■ **ASSIGNMENT**:
Please make sure what you return matches the listing below exactly, minus its pictures.

(PROVIDED DATA Opens)

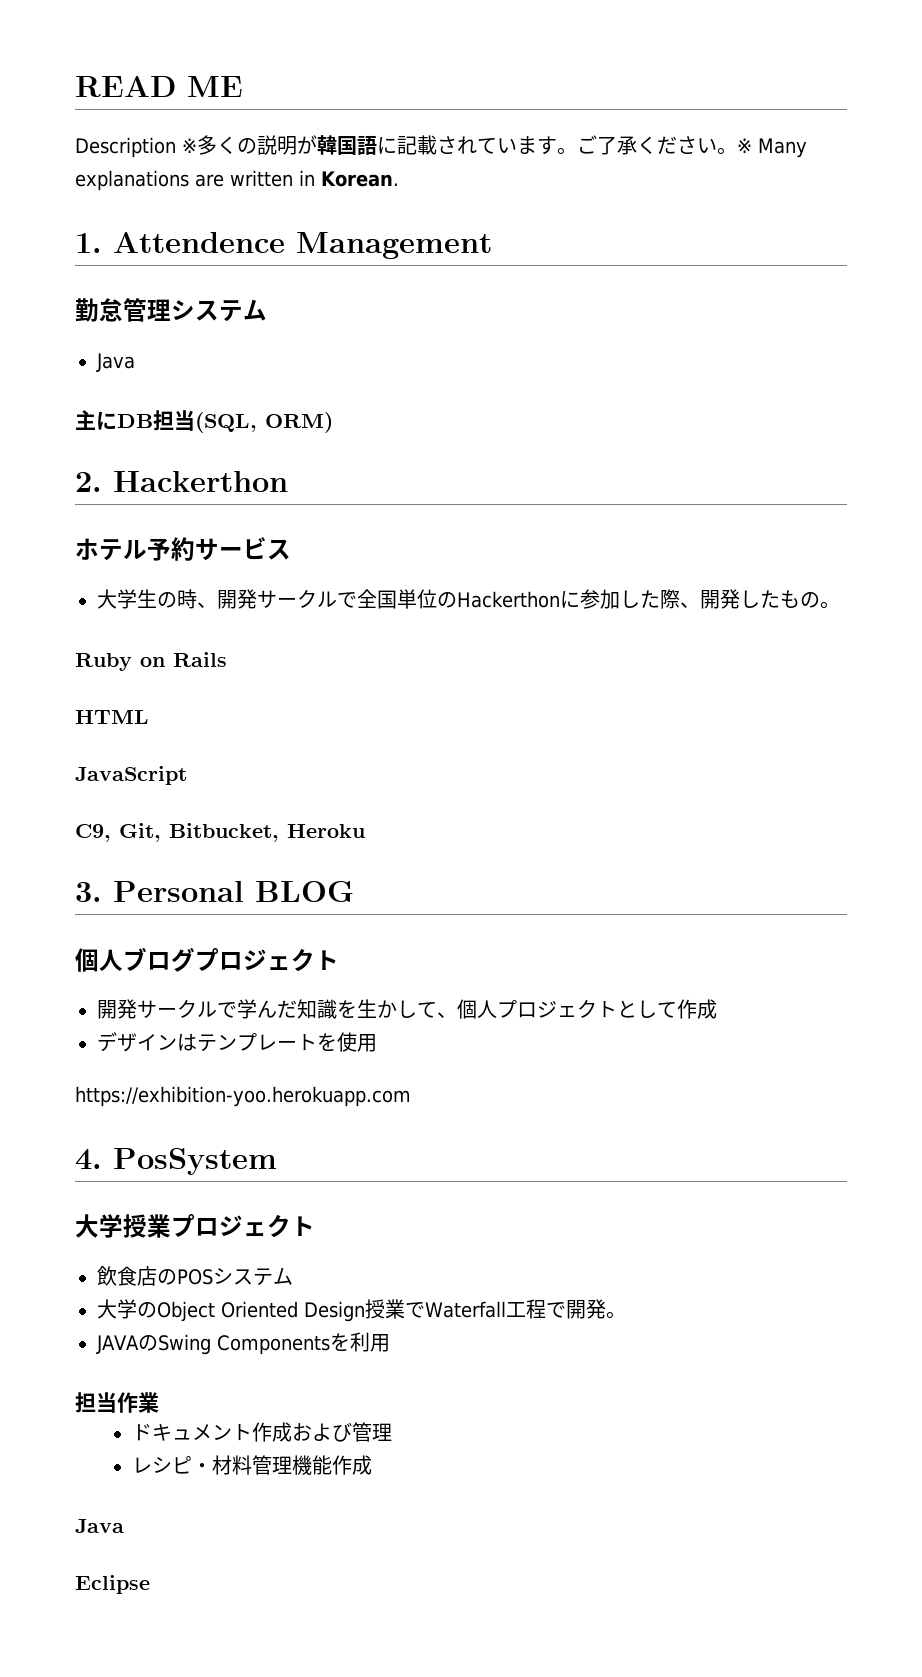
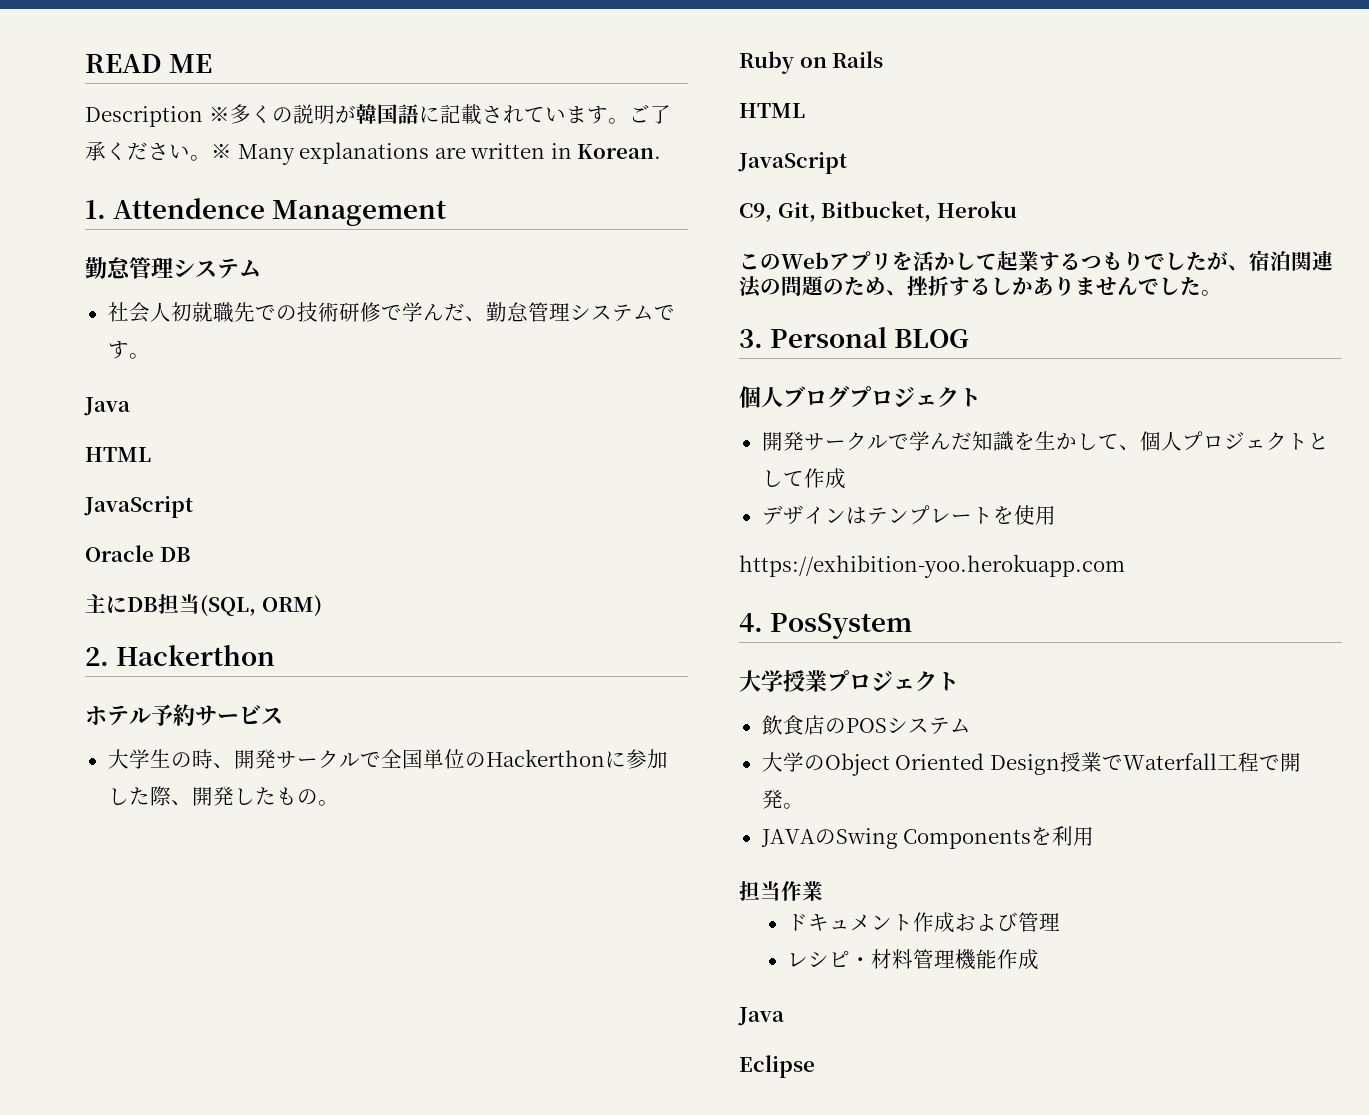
  1. Attendence Management
  勤怠管理システム
+ 社会人初就職先での技術研修で学んだ、勤怠管理システムです。
  Java
+ HTML
+ JavaScript
+ Oracle DB
+ このWebアプリを活かして起業するつもりでしたが、宿泊関連法の問題のため、挫折するしかありませんでした。

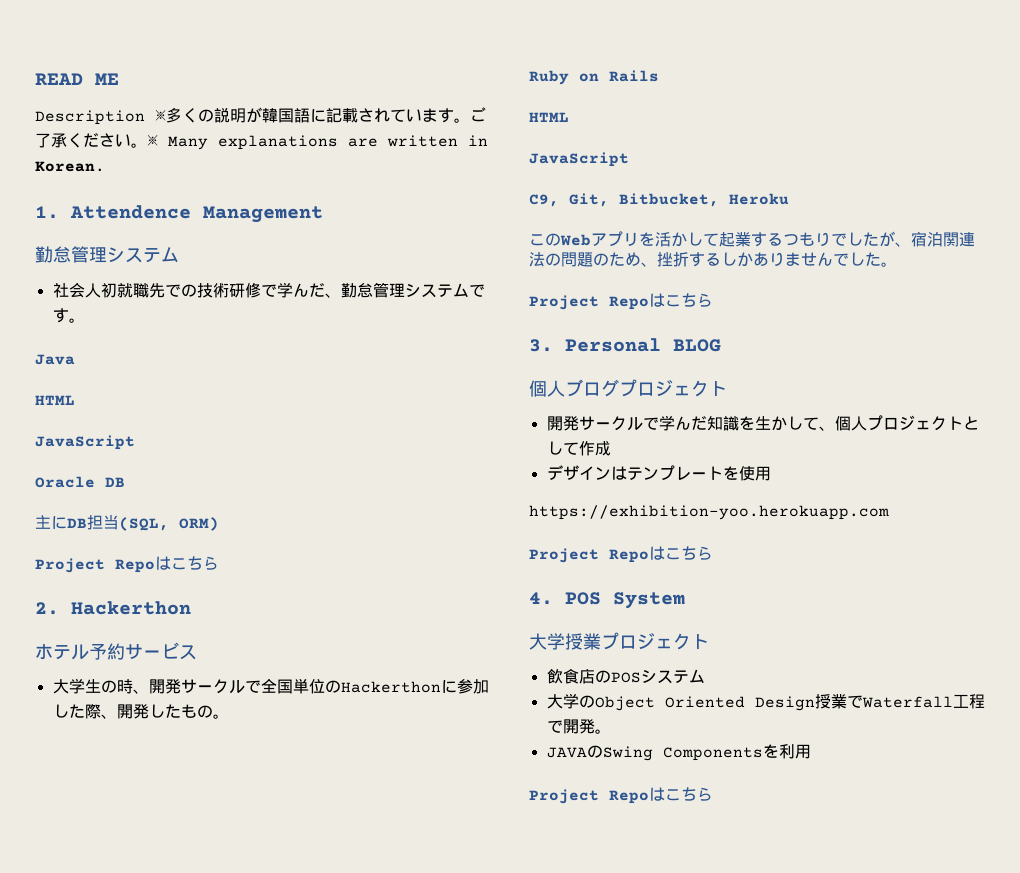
  主にDB担当(SQL, ORM)
+ Project Repoはこちら
  このWebアプリを活かして起業するつもりでしたが、宿泊関連法の問題のため、挫折するしかありませんでした。
+ Project Repoはこちら
  https://exhibition-yoo.herokuapp.com
+ Project Repoはこちら
- 4. PosSystem
+ 4. POS System
  JAVAのSwing Componentsを利用
- 担当作業
- ドキュメント作成および管理
- レシピ・材料管理機能作成
- Java
- Eclipse
+ Project Repoはこちら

(PROVIDED DATA Closes)

■ **SOLUTION**:
  1. Attendence Management
  勤怠管理システム
+ 社会人初就職先での技術研修で学んだ、勤怠管理システムです。
  Java
+ HTML
+ JavaScript
+ Oracle DB
+ このWebアプリを活かして起業するつもりでしたが、宿泊関連法の問題のため、挫折するしかありませんでした。

  主にDB担当(SQL, ORM)
+ Project Repoはこちら
  このWebアプリを活かして起業するつもりでしたが、宿泊関連法の問題のため、挫折するしかありませんでした。
+ Project Repoはこちら
  https://exhibition-yoo.herokuapp.com
+ Project Repoはこちら
- 4. PosSystem
+ 4. POS System
  JAVAのSwing Componentsを利用
- 担当作業
- ドキュメント作成および管理
- レシピ・材料管理機能作成
- Java
- Eclipse
+ Project Repoはこちら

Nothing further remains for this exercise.